Seren miró la flauta en su mano y se sintió tan apegada a ella como si la estuviera llamando a tocarla.

—Ha pasado tanto tiempo desde que la toqué.

No estoy segura si ahora podré tocarla bien —pensó y sostuvo la flauta frente a sus labios cubiertos por el velo.

En el momento en que lo hizo, el velo se convirtió en una capa de energía en lugar de un trozo de tela que no le impedía tocar la flauta.

Cerró los ojos y al momento siguiente todos dentro de la residencia del Rey y la Reina escucharon la dulce melodía de la flauta siendo tocada.

Fue sorprendente para todos ya que nadie había visto a nadie tocando la flauta aquí.

—Es Su Majestad —dijo Lady Tyra y los demás recordaron que el día anterior Seren les había dicho que sabía tocar la flauta.

Seren, que había tocado la flauta solo con la intención de probarla después de tantos años, sin saberlo, se sumergió en ella como si esa flauta y ella fueran una y ella fuera la maestra tocando la flauta.

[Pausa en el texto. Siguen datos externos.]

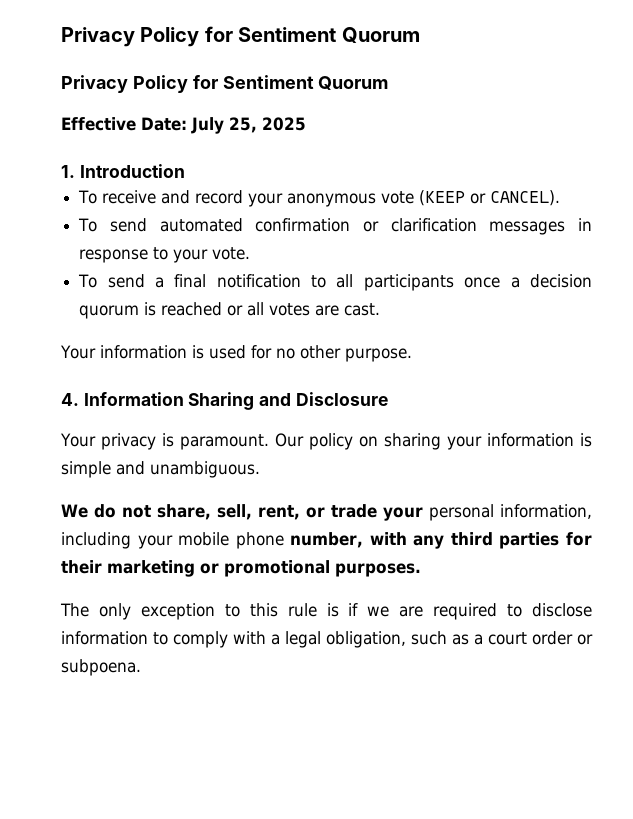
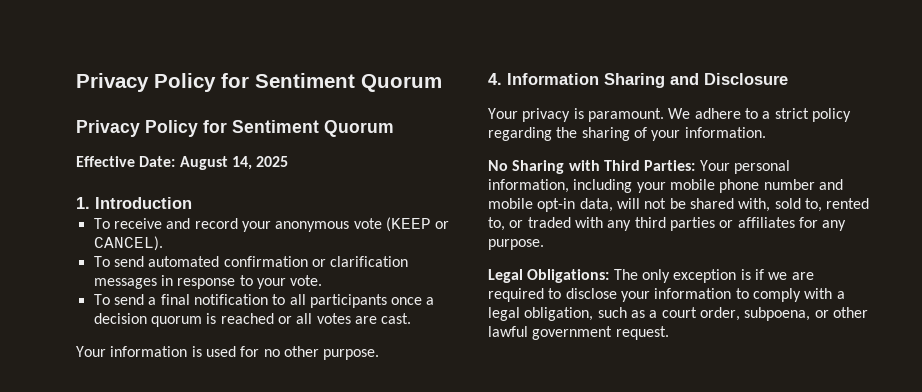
- Effective Date: July 25, 2025
+ Effective Date: August 14, 2025
- Our policy on sharing your information is simple and unambiguous.
- We do not share, sell, rent, or trade your personal information, including your mobile phone number, with any third parties for their marketing or promotional purposes.
- The only exception to this rule is if we are required to disclose information to comply with a legal obligation, such as a court order or subpoena.
+ We adhere to a strict policy regarding the sharing of your information.
+ No Sharing with Third Parties: Your personal information, including your mobile phone number and mobile opt-in data, will not be shared with, sold to, rented to, or traded with any third parties or affiliates for any purpose.
+ Legal Obligations: The only exception is if we are required to disclose your information to comply with a legal obligation, such as a court order, subpoena, or other lawful government request.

Nadie había escuchado una música tan hermosa y agradable de la flauta y no pudieron evitar sumergirse en ella mientras dejaban cualquier trabajo que estaban haciendo.

Era como si toda la residencia estuviera encantada con esa música de la flauta que tocaba sus almas y hacía que la atmósfera se volviera bellamente celestial, tanto que incluso los pájaros y los árboles parecían moverse al ritmo de esa música de la flauta.